It's when people start talking about the "ki" as a literally existing physical force that I get uncomfortable. I see it as more a useful heuristic device.
I remember years ago trying to teach a kid how to be solid. I told him imagine he was a rock. He looked at me and said "it's not possible for me to be a rock, I'm a person and not a rock."
"Um, yeah, of course, but I wanted you to feel solid and heavy, grounded and attached firmly to the ground."
But the kid was hopelessly confused because the first thought in his mind was that it is impossible for him to be a rock. He couldn't adopt it as a means of learning, a means of guided thinking/feeling, etc. Those who toss out ki because it isn't "real" in a literal physical sense lose out on the heuristics of the paradigm. The value is in how these paradigms help us think, visualize, and make these complex things appear real to us. They are guides. And hopefully once you "get it" it just becomes natural. So we talk about ki. We try to exhibit that ki. And in the end there is something underlying it all, just not necessarily a single force a la star wars... But a good heuristic device nonetheless.

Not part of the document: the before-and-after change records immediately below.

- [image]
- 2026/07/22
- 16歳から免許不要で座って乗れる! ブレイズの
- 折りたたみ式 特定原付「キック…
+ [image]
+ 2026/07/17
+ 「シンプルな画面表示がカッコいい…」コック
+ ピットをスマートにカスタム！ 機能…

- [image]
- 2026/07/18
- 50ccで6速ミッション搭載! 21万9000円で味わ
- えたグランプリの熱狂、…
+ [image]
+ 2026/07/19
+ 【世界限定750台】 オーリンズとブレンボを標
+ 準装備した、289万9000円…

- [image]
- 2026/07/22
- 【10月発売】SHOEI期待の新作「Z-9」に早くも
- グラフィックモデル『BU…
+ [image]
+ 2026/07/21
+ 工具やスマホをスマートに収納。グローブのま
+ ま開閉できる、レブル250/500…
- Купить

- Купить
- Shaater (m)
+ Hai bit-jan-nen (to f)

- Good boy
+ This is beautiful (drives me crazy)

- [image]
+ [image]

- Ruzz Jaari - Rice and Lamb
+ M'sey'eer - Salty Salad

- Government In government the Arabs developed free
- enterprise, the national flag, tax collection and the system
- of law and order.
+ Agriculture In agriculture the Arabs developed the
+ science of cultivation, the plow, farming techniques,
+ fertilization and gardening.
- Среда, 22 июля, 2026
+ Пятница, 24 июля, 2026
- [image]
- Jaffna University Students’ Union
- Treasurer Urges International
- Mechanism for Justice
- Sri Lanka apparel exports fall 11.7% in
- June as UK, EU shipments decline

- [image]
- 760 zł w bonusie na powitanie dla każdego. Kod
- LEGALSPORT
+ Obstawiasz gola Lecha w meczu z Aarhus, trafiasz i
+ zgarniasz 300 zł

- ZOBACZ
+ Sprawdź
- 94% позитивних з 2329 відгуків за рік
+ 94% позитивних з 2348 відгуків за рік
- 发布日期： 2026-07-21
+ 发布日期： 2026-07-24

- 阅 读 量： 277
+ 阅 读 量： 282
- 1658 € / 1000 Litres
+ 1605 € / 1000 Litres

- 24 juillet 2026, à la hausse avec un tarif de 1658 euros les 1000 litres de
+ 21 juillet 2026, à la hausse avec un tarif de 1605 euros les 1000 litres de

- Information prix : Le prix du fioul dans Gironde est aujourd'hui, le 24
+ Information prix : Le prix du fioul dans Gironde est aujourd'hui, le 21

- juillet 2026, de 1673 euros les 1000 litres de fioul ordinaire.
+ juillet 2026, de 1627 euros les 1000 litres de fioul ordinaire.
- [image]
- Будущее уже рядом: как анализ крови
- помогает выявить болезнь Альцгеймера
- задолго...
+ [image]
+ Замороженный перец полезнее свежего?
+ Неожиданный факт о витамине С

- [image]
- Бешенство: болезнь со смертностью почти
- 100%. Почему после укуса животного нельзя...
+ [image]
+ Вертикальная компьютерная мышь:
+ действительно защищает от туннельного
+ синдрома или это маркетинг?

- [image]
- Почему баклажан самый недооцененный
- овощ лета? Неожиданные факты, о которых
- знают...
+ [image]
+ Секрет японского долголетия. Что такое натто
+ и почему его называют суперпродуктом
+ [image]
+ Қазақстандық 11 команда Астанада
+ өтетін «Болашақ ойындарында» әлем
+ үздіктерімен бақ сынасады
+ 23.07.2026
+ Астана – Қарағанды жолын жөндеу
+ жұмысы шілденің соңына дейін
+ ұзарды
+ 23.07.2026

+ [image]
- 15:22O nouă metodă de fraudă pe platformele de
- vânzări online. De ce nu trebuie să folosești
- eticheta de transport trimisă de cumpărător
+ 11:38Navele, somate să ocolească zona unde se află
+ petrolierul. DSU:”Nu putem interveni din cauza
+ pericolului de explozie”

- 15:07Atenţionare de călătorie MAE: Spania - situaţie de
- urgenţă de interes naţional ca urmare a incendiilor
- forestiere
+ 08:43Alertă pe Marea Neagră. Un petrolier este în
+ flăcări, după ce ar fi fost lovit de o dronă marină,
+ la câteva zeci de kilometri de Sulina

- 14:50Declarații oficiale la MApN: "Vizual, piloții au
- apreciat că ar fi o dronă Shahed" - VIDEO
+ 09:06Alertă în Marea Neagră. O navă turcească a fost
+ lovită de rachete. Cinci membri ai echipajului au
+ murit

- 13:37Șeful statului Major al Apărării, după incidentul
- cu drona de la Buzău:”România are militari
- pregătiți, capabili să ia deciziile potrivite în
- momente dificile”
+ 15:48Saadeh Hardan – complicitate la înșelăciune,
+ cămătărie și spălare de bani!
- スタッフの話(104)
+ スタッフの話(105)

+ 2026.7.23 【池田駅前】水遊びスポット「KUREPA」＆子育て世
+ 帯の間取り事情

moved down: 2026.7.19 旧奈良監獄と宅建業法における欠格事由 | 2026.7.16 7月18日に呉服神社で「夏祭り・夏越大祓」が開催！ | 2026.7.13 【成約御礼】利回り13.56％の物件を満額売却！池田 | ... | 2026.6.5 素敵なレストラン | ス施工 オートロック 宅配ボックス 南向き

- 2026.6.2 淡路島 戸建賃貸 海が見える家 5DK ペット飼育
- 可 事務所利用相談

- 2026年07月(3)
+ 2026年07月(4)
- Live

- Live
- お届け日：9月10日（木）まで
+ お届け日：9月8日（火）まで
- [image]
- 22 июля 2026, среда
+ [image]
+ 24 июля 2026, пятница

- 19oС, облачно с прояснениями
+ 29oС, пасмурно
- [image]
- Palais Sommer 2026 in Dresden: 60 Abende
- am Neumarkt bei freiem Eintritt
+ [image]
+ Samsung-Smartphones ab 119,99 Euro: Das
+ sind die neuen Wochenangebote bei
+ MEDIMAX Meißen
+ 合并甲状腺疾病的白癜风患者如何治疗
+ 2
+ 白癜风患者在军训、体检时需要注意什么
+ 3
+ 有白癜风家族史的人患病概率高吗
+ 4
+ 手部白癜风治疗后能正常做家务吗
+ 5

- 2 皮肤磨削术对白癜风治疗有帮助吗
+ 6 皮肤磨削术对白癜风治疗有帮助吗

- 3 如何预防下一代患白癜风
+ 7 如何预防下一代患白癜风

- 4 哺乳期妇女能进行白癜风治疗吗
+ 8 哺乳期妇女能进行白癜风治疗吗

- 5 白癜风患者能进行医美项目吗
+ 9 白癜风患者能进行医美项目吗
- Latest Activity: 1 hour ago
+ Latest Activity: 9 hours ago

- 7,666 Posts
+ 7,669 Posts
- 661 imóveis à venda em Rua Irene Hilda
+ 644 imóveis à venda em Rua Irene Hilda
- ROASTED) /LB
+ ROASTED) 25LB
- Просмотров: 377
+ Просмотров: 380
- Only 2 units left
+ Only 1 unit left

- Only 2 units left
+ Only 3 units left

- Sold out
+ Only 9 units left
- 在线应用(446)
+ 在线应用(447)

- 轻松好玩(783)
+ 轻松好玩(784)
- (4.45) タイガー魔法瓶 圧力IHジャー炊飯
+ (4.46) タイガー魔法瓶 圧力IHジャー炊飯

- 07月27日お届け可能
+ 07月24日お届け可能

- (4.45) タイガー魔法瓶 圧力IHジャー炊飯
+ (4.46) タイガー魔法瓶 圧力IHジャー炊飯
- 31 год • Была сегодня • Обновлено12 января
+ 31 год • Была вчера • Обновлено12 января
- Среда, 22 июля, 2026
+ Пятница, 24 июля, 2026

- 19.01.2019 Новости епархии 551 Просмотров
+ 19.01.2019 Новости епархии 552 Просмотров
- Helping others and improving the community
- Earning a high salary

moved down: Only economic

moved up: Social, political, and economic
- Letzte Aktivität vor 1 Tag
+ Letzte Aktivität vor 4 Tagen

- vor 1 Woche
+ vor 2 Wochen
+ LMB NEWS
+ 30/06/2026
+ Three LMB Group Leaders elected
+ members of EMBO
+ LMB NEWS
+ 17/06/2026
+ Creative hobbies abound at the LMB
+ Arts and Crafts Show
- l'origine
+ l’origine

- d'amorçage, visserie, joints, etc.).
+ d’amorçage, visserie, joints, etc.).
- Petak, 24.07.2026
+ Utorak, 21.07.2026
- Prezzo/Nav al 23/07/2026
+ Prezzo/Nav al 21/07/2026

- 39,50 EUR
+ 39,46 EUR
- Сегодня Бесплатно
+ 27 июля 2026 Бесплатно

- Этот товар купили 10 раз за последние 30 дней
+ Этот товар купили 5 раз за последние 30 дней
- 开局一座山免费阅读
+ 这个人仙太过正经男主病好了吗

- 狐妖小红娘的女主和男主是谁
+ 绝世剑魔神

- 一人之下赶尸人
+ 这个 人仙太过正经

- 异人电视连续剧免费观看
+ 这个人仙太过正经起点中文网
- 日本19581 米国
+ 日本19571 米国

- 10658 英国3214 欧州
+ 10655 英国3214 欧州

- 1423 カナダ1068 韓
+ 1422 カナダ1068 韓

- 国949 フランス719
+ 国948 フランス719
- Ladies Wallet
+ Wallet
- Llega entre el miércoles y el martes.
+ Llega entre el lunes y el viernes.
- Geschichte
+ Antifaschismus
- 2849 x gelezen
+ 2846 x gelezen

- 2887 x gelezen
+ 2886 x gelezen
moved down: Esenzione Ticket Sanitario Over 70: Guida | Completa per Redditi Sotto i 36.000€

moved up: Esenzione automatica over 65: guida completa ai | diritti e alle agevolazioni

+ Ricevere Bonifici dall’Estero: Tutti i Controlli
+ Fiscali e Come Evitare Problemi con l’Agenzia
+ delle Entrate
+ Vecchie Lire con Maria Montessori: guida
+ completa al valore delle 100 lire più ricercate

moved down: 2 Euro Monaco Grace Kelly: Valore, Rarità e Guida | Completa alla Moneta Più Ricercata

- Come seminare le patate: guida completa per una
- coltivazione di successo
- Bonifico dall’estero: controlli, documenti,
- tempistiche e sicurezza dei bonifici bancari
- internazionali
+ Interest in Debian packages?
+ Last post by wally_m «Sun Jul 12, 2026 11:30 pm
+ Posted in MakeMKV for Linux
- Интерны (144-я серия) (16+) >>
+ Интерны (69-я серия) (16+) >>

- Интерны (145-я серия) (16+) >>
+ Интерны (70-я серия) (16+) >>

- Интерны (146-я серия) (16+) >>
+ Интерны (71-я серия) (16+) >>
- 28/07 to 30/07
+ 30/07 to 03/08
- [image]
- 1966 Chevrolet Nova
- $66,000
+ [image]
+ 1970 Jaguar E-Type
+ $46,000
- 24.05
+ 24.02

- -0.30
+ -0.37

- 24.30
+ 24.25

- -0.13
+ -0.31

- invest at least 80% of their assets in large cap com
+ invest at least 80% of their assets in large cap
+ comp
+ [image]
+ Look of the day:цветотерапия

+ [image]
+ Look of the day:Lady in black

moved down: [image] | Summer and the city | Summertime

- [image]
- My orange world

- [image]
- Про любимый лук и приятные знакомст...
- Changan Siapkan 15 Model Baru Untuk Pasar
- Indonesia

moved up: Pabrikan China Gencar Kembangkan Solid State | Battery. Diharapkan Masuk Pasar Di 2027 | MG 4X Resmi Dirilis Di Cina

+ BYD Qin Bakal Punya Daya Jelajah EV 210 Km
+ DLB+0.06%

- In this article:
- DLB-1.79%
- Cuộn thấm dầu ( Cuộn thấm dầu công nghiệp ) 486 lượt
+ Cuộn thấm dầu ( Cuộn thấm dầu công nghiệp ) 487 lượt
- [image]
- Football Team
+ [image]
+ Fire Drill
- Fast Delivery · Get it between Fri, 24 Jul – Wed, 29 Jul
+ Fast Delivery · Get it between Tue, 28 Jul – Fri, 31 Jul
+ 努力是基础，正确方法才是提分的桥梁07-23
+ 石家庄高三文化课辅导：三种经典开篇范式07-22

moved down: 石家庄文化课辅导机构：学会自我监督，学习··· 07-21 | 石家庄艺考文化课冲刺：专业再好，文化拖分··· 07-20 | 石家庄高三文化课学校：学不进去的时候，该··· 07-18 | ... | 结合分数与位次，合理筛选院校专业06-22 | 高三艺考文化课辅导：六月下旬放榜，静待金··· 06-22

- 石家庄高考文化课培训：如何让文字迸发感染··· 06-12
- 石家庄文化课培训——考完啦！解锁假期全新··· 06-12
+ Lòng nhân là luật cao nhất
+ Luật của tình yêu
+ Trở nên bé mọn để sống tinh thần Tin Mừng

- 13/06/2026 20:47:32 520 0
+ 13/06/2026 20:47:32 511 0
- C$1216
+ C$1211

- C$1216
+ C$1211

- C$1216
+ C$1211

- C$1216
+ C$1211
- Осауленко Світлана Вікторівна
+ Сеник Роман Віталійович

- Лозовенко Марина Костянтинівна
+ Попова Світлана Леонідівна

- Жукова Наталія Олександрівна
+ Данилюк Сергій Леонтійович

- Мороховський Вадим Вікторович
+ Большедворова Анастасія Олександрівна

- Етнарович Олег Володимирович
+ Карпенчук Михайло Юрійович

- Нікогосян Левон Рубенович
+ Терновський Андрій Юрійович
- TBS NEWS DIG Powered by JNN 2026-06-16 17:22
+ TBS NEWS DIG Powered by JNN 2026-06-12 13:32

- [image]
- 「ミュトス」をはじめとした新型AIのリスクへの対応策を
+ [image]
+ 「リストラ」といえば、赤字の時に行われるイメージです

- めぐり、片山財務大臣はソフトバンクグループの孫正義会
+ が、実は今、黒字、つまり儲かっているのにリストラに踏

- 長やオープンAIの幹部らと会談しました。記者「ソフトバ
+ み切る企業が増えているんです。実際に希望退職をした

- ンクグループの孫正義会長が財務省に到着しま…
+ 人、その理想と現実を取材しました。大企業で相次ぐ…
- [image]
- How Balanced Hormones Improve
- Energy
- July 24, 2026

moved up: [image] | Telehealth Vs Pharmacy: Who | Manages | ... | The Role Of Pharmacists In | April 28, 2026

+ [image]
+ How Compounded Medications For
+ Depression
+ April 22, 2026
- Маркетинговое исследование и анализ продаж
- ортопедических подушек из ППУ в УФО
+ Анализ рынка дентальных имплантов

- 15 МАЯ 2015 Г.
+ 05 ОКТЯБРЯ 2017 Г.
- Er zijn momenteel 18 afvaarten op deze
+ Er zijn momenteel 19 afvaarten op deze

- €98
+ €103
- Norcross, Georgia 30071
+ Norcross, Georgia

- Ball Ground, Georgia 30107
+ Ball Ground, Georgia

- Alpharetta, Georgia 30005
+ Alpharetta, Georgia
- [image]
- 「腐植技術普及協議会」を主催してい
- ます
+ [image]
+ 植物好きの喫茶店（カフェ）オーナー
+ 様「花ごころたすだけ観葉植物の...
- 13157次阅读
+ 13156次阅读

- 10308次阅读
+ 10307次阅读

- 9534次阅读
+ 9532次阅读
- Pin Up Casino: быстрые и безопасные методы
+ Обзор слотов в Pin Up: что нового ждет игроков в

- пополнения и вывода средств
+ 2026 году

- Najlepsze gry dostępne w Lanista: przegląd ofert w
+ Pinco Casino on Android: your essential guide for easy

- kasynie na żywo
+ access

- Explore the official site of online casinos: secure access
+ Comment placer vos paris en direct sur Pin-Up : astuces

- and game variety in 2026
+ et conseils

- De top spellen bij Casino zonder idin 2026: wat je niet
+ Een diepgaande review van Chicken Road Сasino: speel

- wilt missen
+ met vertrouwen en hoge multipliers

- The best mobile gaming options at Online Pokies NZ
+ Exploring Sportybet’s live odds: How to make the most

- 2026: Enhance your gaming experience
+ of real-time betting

But more than I really wanted to discuss... Gotta get some work done.
Keith Larman
11-16-2007, 01:06 PM
And just to be clear, everything I've written is solely my own opinion. I don't speak for any group or organization. Just my own personal ruminations...
Mike Sigman
11-16-2007, 01:10 PM
It's when people start talking about the "ki" as a literally existing physical force that I get uncomfortable. I see it as more a useful heuristic device.
I see your point, Keith. However, in my experience and other things, I'm aware of "ki" (qi) as being more of a meta-theory that was an attempt to explain the universe, etc. Very similar to the West's ancient "humours" theory. The humours theory wasn't heuristic, in that sense, and neither is "ki".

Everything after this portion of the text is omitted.